(YOUR ASSIGNMENT): Starting at the first line of the listing below, repeat each line exactly until the line containing "[102,124,162,138] graduate ->", which you include. Leave out pictures.

(EXTRACTED MATERIAL):
▽

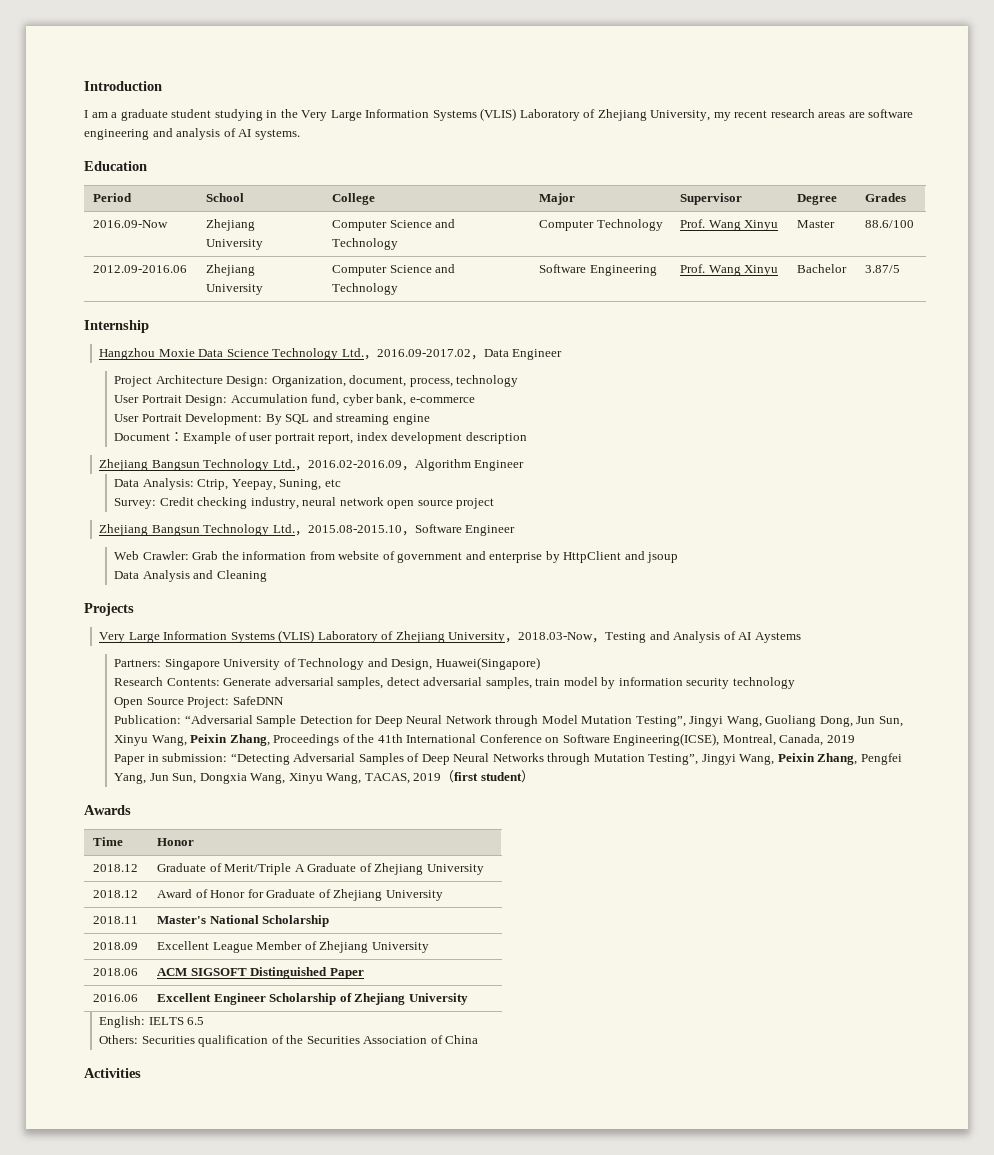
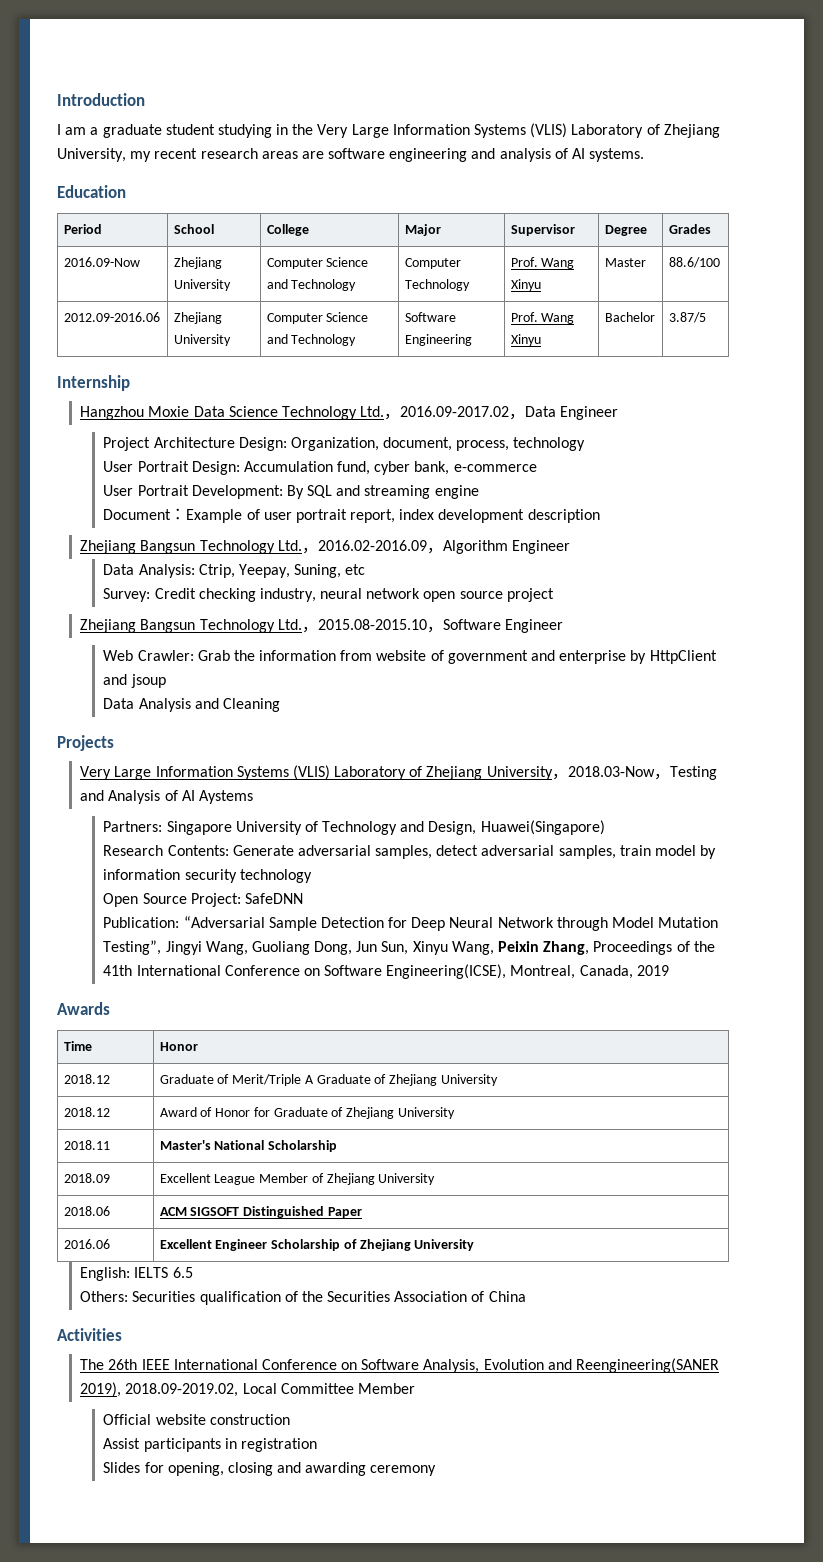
[114,753,902,765] [114,770,534,784] // Paper in submission: “Detecting Adversarial Samples of Deep Neural Networks through Mutation Testing”, Jingyi Wang, Peixin Zhang, Pengfei Yang, Jun Sun, Dongxia Wang, Xinyu Wang, TACAS, 2019（first student） -> (669, 970) none
(141, 1073) none -> [80,1358,720,1373] [80,1382,415,1397] [103,1414,290,1425] [103,1438,317,1452] [103,1462,437,1476] // The 26th IEEE International Conference on Software Analysis, Evolution and Reengineering(SANER 2019), 2018.09-2019.02, Local Committee Member // Official website construction // Assist participants in registration // Slides for opening, closing and awarding ceremony

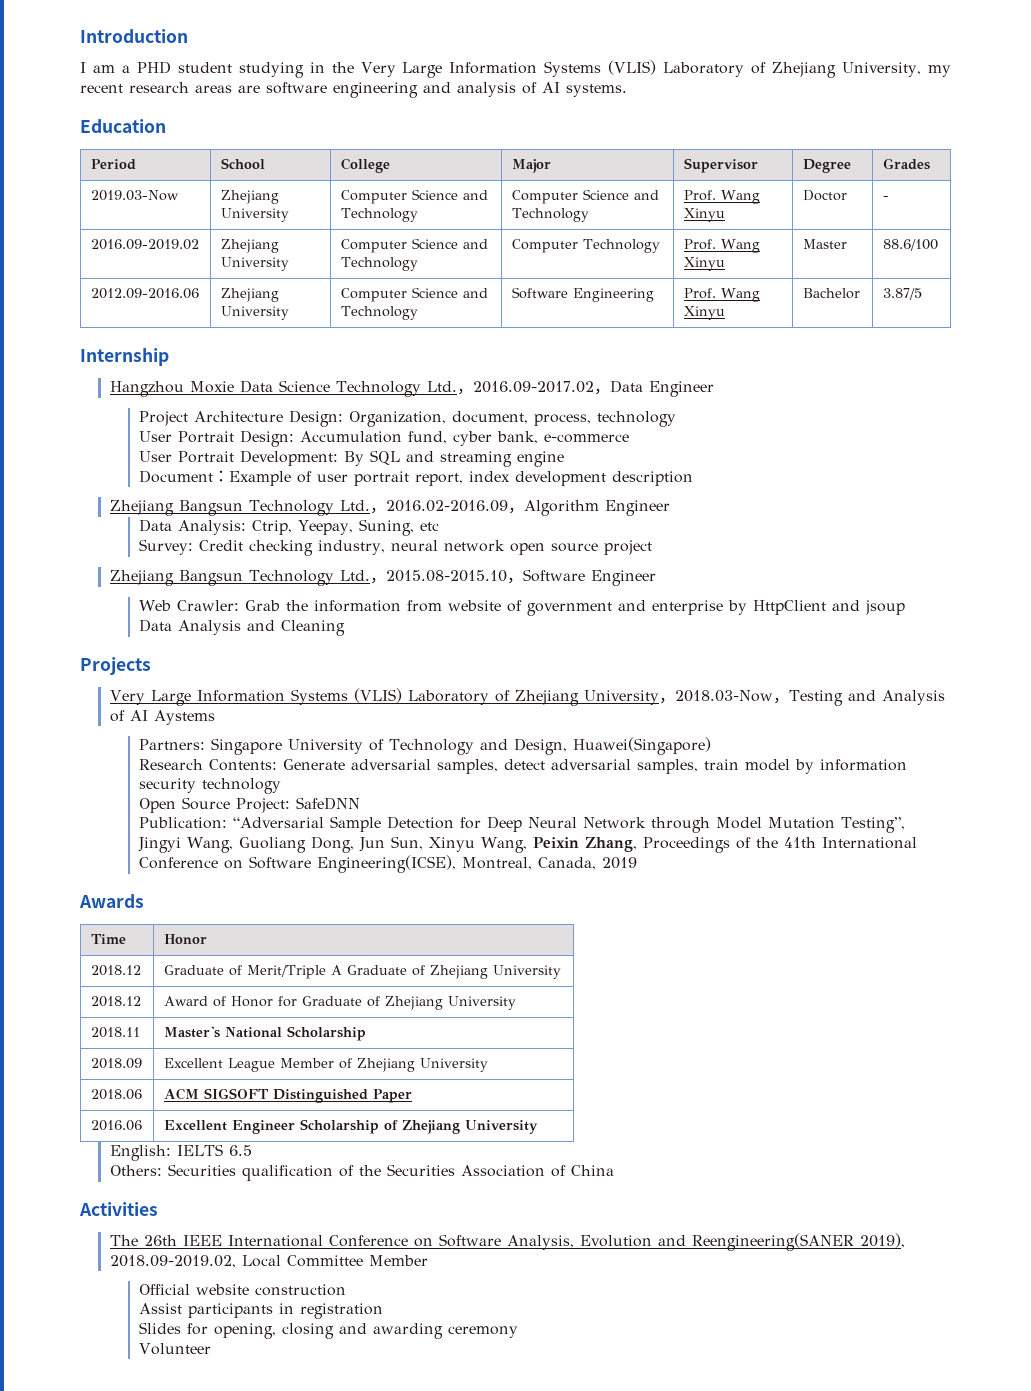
[102,124,162,138] graduate -> [136,61,171,74] PHD
[63,257,140,267] 2016.09-Now -> [90,190,179,201] [220,190,279,204] [220,208,289,222] [340,189,488,204] [340,208,418,222] [511,189,659,204] [511,208,589,222] [683,190,760,204] [683,208,725,222] [802,190,847,201] [882,196,889,200] [90,239,199,250] 2019.03-Now | Zhejiang University | Computer Science and Technology | Computer Science and Technology | Prof. Wang Xinyu | Doctor | - // 2016.09-2019.02
(437, 1470) none -> [139,1343,212,1355] // Volunteer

△

(RESPONSE):
[114,753,902,765] [114,770,534,784] // Paper in submission: “Detecting Adversarial Samples of Deep Neural Networks through Mutation Testing”, Jingyi Wang, Peixin Zhang, Pengfei Yang, Jun Sun, Dongxia Wang, Xinyu Wang, TACAS, 2019（first student） -> (669, 970) none
(141, 1073) none -> [80,1358,720,1373] [80,1382,415,1397] [103,1414,290,1425] [103,1438,317,1452] [103,1462,437,1476] // The 26th IEEE International Conference on Software Analysis, Evolution and Reengineering(SANER 2019), 2018.09-2019.02, Local Committee Member // Official website construction // Assist participants in registration // Slides for opening, closing and awarding ceremony

[102,124,162,138] graduate -> [136,61,171,74] PHD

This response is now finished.